News On Japan

Abe's legacy of expanded police power

Aug 24, 2023 (East Asia Forum) - Shinzo Abe's long tenure as prime minister of Japan is notable for many reasons, but perhaps his most enduring achievements were made in the Diet where he led colleagues in passing several highly controversial bills sure to have an impact for many years to come.

Abe’s crusade to rewrite Japan’s Constitution is well-known. Unsuccessful on that front, he adroitly turned to the Diet with a package of national security laws that authorised the deployment of Japan’s Self-Defense Forces abroad for ‘collective self-defence’ and other previously unthinkable missions. This legislation was encouraged and applauded by friends of the Abe administration in Washington and widely reported in the international media.

Another area of great significance to the Japanese people has attracted less attention abroad. This is police power. From 2013 to 2017, the Diet passed several landmark laws that increased police authority, including a state secrecy act and laws that expanded police wiretapping powers and introduced ‘plea bargaining’. Legislation that made ‘conspiracy’ a crime was perhaps the most significant.

All of these proposals had been on the government wish lists for many years but were stymied by broad public opposition. Only Abe’s determination and unique political power made their enactment possible.

The first controversial item on Abe’s legislative agenda was the ‘Specially Designated Secrets Act’, a law which greatly expands the power of government officials to label information secret and makes disclosure a crime. It was a building block in Abe’s larger defence strategy. When celebrating the law’s passage in December 2013, Abe himself cited the secrecy law as a ‘precondition’ for receiving secret information from allies. But the law granted officials the power to make a broad range of information that was unrelated to national defence secret.
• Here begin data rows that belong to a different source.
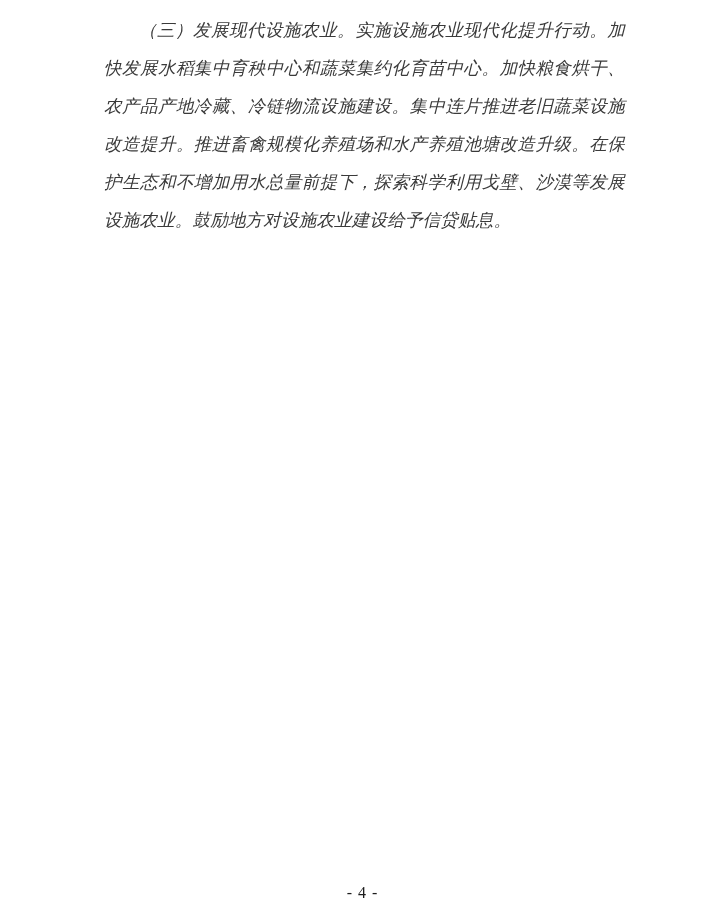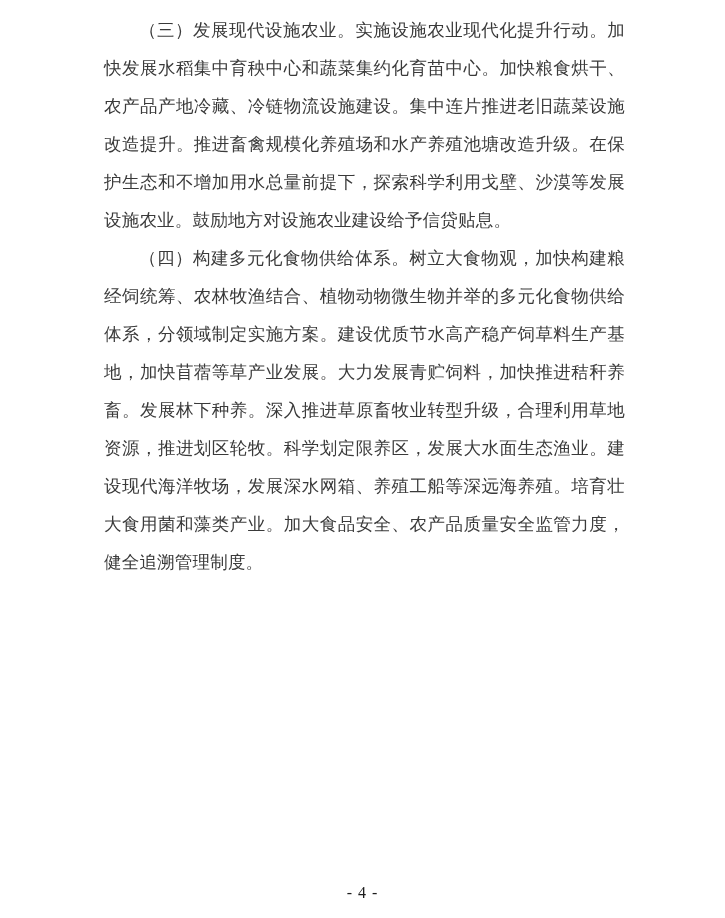--- a/index.html
+++ b/index.html
@@ -28,34 +28,34 @@
     font-size: 17.5px;
     line-height: 38px;
     text-align: justify;
     text-justify: inter-ideograph;
     letter-spacing: 0.2px;
   }
   .para {
     margin: 0;
     padding: 0;
     text-indent: 2em;
+    font-style: italic;
   }
   .page-number {
     position: absolute;
     left: 0;
     top: 884px;
     width: 100%;
     text-align: center;
     color: #1d1d1d;
     font-size: 16px;
     letter-spacing: 1px;
   }
 </style>
 </head>
 <body>
 
 <div class="page">
   <div class="body-text">
     <p class="para">（三）发展现代设施农业。实施设施农业现代化提升行动。加快发展水稻集中育秧中心和蔬菜集约化育苗中心。加快粮食烘干、农产品产地冷藏、冷链物流设施建设。集中连片推进老旧蔬菜设施改造提升。推进畜禽规模化养殖场和水产养殖池塘改造升级。在保护生态和不增加用水总量前提下，探索科学利用戈壁、沙漠等发展设施农业。鼓励地方对设施农业建设给予信贷贴息。</p>
-    <p class="para">（四）构建多元化食物供给体系。树立大食物观，加快构建粮经饲统筹、农林牧渔结合、植物动物微生物并举的多元化食物供给体系，分领域制定实施方案。建设优质节水高产稳产饲草料生产基地，加快苜蓿等草产业发展。大力发展青贮饲料，加快推进秸秆养畜。发展林下种养。深入推进草原畜牧业转型升级，合理利用草地资源，推进划区轮牧。科学划定限养区，发展大水面生态渔业。建设现代海洋牧场，发展深水网箱、养殖工船等深远海养殖。培育壮大食用菌和藻类产业。加大食品安全、农产品质量安全监管力度，健全追溯管理制度。</p>
   </div>
   <div class="page-number">- 4 -</div>
 </div>
 
 </body></html>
It also imposes severe potential penalties on individuals that law enforcement authorities may choose to prosecute. Government officials charged with leaking specially designated secrets face up to 10 years imprisonment and a 10 million yen fine. News reporters and others charged with ‘instigating’ or ‘inciting’ a leak face a maximum five-year prison term. The Act provides no exception for whistleblowers who expose government wrongdoing or otherwise serve the public interest.

The Secrets Act was highly unpopular in Japan — tens of thousands of people surrounded the Diet in protest. A United Nations committee joined many critics of the Act, stating that it ‘contains a vague and broad definition of the matters that can be classified as secret, general preconditions for classification and sets high criminal penalties that could generate a chilling effect on the activities of journalists and human rights defenders’.

Another controversial expansion of police power appeared on the 2016 legislative agenda. Following revelations of several cases involving abusive police interrogations and other problems between 2007–2011, the Justice Minister appointed an advisory committee to evaluate relevant laws with a focus on ‘excessive reliance on interrogations’. The committee’s brief included study of video recording interrogations, a measure long sought by bar associations and others interested in the rights of detainees.

But the actual legislation enacted on 3 June 2016 bears little resemblance to the committee’s original mission. The law did introduce video recording of interrogations, but this applies only to a tiny minority of criminal cases, estimated at 2–3 per cent of all cases. The same legislation also expanded police wiretapping authority and empowered Japan’s prosecutors to formally utilise ‘plea bargaining’ for the first time, enabling them to make cooperation agreements with suspects or defendants to obtain information for use against others. According to one expert, ‘it is ironic that though the criminal justice reform was triggered by a series of wrongful convictions as well as prosecutorial misconduct, the reform ended up strengthening prosecutors’.

The police retained priority on the legislative agenda for another year. The new objective was a law creating the crime of conspiracy. The Ministry of Justice had long sought such a law, but domestic opposition had been particularly vehement. In 2017, local opposition was joined by UN Special Rapporteur on the Right to Privacy Joseph Cannataci, who expressed his disapproval in a letter to Abe.

He objected to the long list of crimes that could provide a foundation for a conspiracy charge. Although the law was supposed to address ‘planning the execution of a serious crime for a terrorist or other organised crime group’, the great majority of the listed offenses are unrelated to terrorism or organised crime. Cannataci also wrote that because the term ‘organised crime group’ is undefined, it might be applied to anyone suspected of planning any of the many listed crimes.

The potential link between conspiracy investigations and police surveillance is the source of greatest concern. In Cannataci’s words, in order to establish the ‘preparatory actions’ required by a conspiracy indictment, individuals to be charged could be subject to ‘a considerable level of surveillance beforehand’. This is especially disturbing in a country where the police have already established a track record of deploying covert surveillance against targeted groups.

Japan’s police and prosecutors can detain suspects for extended periods, prohibit defence counsel from attending interrogations and enjoy other extraordinary powers. Laws passed during the long Abe administration further tipped the balance in favour of police power over individual rights, and their legacies live on.